Honda Crosstour | Honda Cross Tour | Accord Crosstour | Honda Crossover | Honda Accord Crossover | Crosstour | Honda Cars All-Wheel Drive | Honda Cars Four-Wheel Drive

The all-new crossover Honda Accord Crosstour vehicle will start production in September of this year at the East Liberty factory in Ohio.The Accord CUV will slot in-between CR-V and Pilot and will look to do battle with Toyota’s new Venza CUV.

These early-production prototypes are powered by Honda’s 3.5 i-VTEC engine, but earlier this year, we observed powertrain mules testing alongside a 2010 Acura RDX. We also noticed these mules accelerating rather briskly, so the 2.3L four-cylinder turbo motor from the RDX may also have a chance of making it into the Accord CUV.

One thing we can say for sure about this vehicle is that AWD will be an option. A close look at this prototype reveals that it has a rear differential. More than likely, this means the car has Honda’s VTM-4 AWD system.

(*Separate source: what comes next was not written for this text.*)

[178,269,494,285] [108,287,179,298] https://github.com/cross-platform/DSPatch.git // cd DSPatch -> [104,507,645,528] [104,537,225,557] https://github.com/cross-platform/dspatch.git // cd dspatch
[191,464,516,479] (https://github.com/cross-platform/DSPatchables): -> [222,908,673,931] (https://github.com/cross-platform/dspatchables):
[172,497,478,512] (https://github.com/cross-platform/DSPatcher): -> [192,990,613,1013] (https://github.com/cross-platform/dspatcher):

The Honda Accord Crosstour will have four-wheel-drive, and will look similar to the ZDX Concept, but it will be built on the Accord platform. The engine line-up of the Honda Accord Crosstour will probably include some, it not all, the units that currently equip the Accord.

-wiki.

Pulse Smartpen – Smartpen – Livescribe Pulse Smartpen Tidbits – Livescribe Pulse Smartpen – Livescribe pens – Handwriting Recognition Service for Mac Comes to Device – Classrooms Go High-Tech to Engage Students

Pulse Smartpen | Smartpen | Livescribe Pulse Smartpen Tidbits | Livescribe Pulse Smartpen | Livescribe pens | Handwriting Recognition Service for Mac Comes to Device | Classrooms Go High-Tech to Engage Students

The Livescribe smartpen recognizes handwritten marks through a camera inside its tip that focuses on a minute pattern of dots printed on paper. It captures over 100 hours of audio through a built-in microphone and plays audio back through a built-in speaker or 3D recording headset. Files are uploaded from the pen to a computer using a USB connection. The technology will be much more affordable and portable than previous products used for this purpose – students can just put it in their backpacks with the rest of their books and notebooks.

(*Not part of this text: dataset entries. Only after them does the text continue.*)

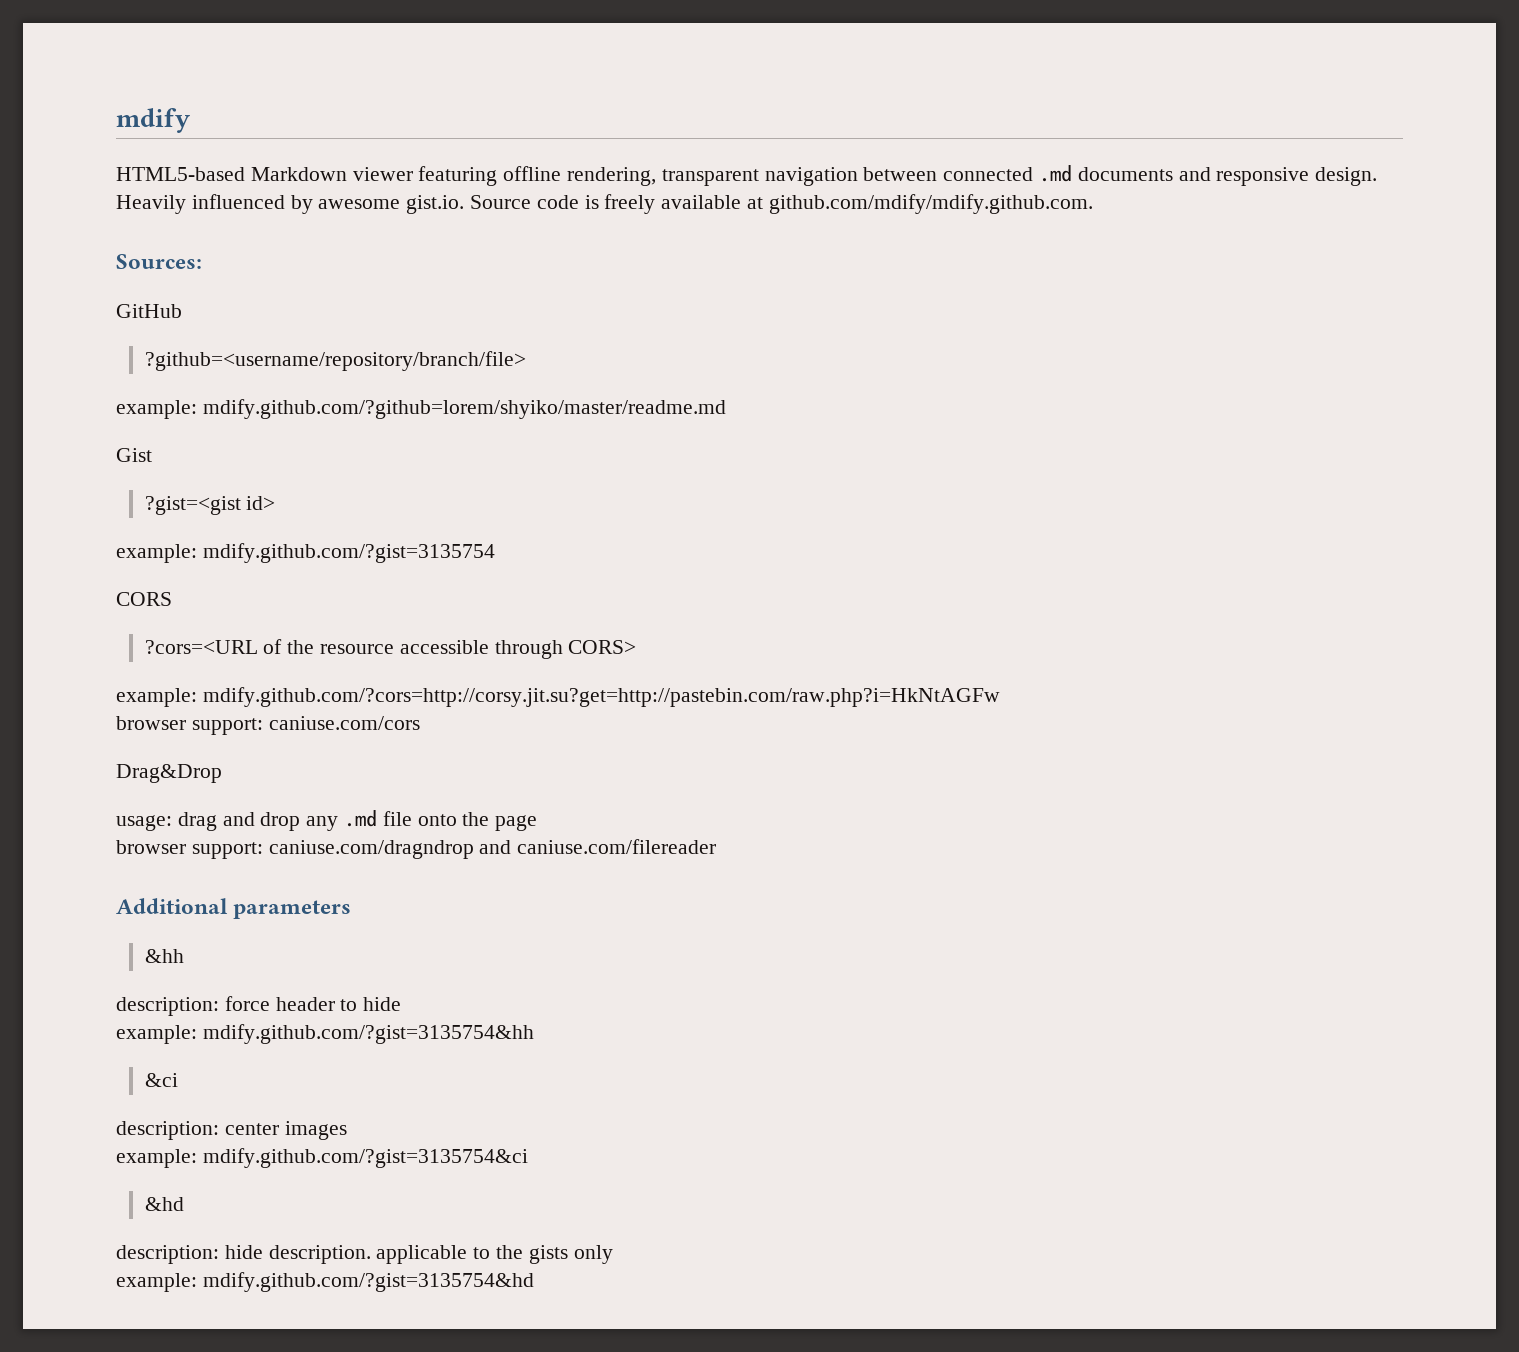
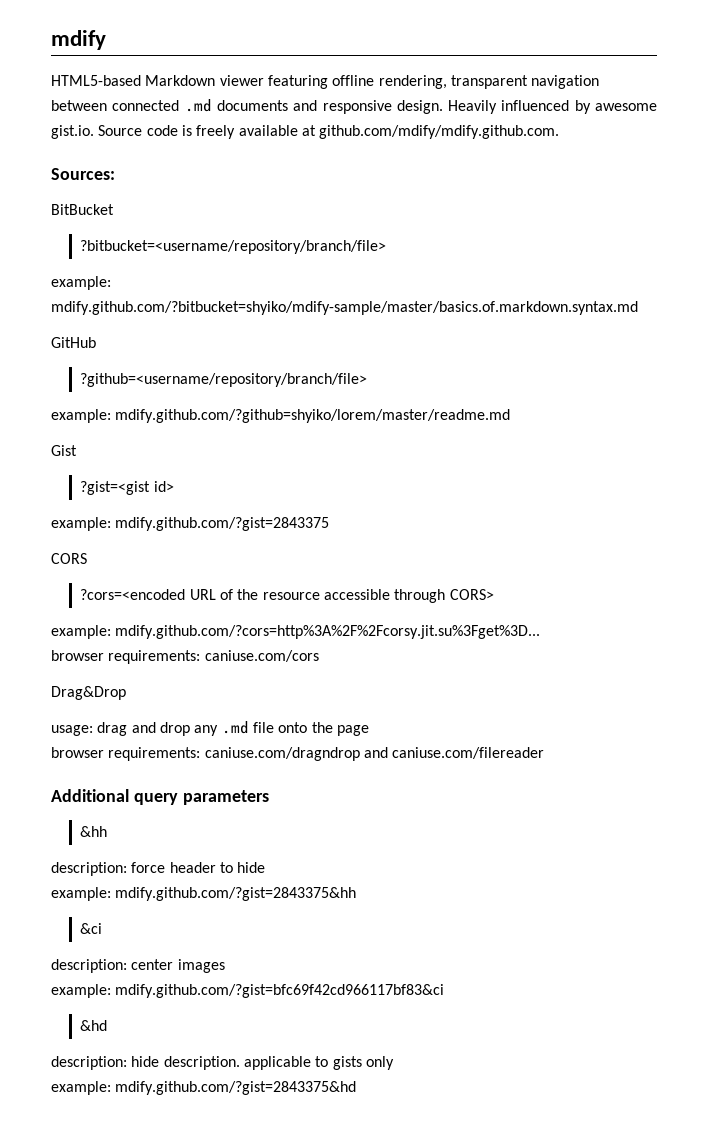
(202, 261) none -> [51,204,114,215] [80,240,387,254] [51,276,111,290] [51,301,638,315] // BitBucket // ?bitbucket=<username/repository/branch/file> // example: mdify.github.com/?bitbucket=shyiko/mdify-sample/master/basics.of.markdown.syntax.md
[202,399,726,419] mdify.github.com/?github=lorem/shyiko/master/readme.md -> [115,409,511,423] mdify.github.com/?github=shyiko/lorem/master/readme.md
[202,543,495,563] mdify.github.com/?gist=3135754 -> [115,517,330,531] mdify.github.com/?gist=2843375
[144,640,258,654] ?cors=<URL -> [80,589,216,600] ?cors=<encoded URL
[202,687,1000,707] [116,716,263,735] mdify.github.com/?cors=http://corsy.jit.su?get=http://pastebin.com/raw.php?i=HkNtAGFw // browser support: -> [115,625,541,639] [51,650,201,664] mdify.github.com/?cors=http%3A%2F%2Fcorsy.jit.su%3Fget%3D... // browser requirements:
[191,842,263,859] support: -> [108,747,201,761] requirements:
(228, 906) none -> [133,793,178,805] query
[202,1024,534,1044] mdify.github.com/?gist=3135754&hh -> [115,887,357,901] mdify.github.com/?gist=2843375&hh
[202,1148,528,1168] mdify.github.com/?gist=3135754&ci -> [115,984,445,998] mdify.github.com/?gist=bfc69f42cd966117bf83&ci
[496,1245,524,1259] the -> (329, 1061) none
[202,1272,534,1292] mdify.github.com/?gist=3135754&hd -> [115,1081,357,1095] mdify.github.com/?gist=2843375&hd

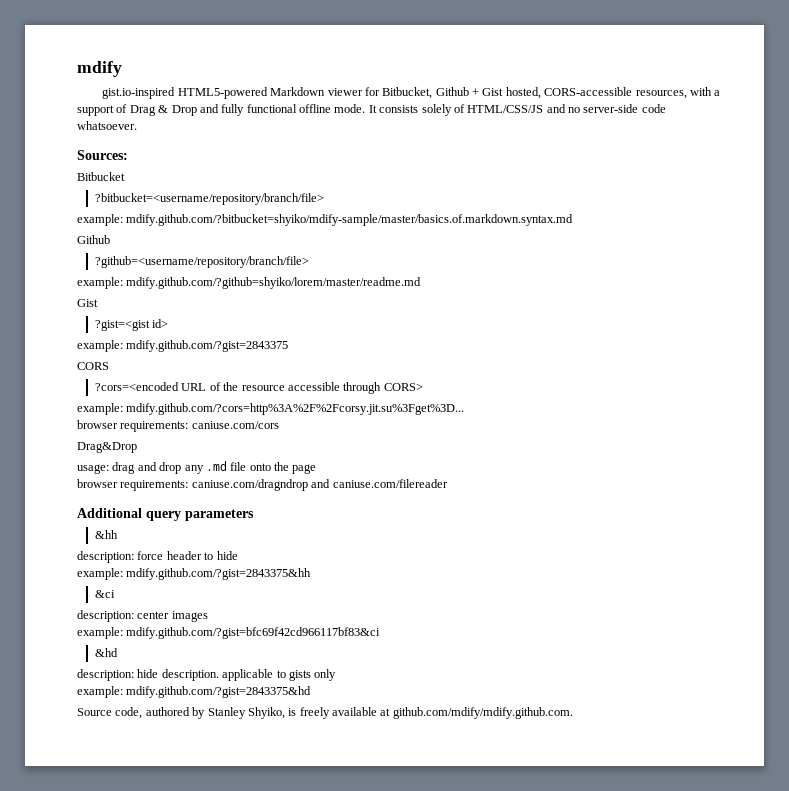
[51,75,600,89] [51,99,657,114] [51,125,560,139] HTML5-based Markdown viewer featuring offline rendering, transparent navigation between connected .md documents and responsive design. Heavily influenced by awesome gist.io. Source code is freely available at github.com/mdify/mdify.github.com. -> [102,87,721,99] [77,104,666,116] [77,121,137,130] gist.io-inspired HTML5-powered Markdown viewer for Bitbucket, Github + Gist hosted, CORS-accessible resources, with a support of Drag & Drop and fully functional offline mode. It consists solely of HTML/CSS/JS and no server-side code whatsoever.
[51,204,114,215] BitBucket -> [77,172,125,181] Bitbucket
[51,337,96,348] GitHub -> [77,235,110,244] Github
(357, 1088) none -> [77,707,573,719] // Source code, authored by Stanley Shyiko, is freely available at github.com/mdify/mdify.github.com.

Van Schaack and Miele will be using a prototype of the Livescribe smartpen and a Sewell Raised Line Drawing Kit, a Mylar-like film that is deformed when a student writes on it with a pen, creating raised drawings. Students will be able to touch a hand-drawn figure with their smartpen to hear audio explanations of its features.

As for other uses of the smartpen, Van Schaack believes the possibilities are endless.

“It really is a new computer platform – it includes most of the technology found in a typical laptop, but gets its information from handwriting rather than from a keyboard and mouse,” Van Schaack said. “One of the most immediate uses of it that I see will be for college students. It will allow them to spend more time listening in class while taking more of an outline form of notes. Later, when they are reviewing their handwritten notes, they can tap within them to hear what the professor was saying when they wrote a particular note, giving them the opportunity to annotate them for accuracy and additional detail.”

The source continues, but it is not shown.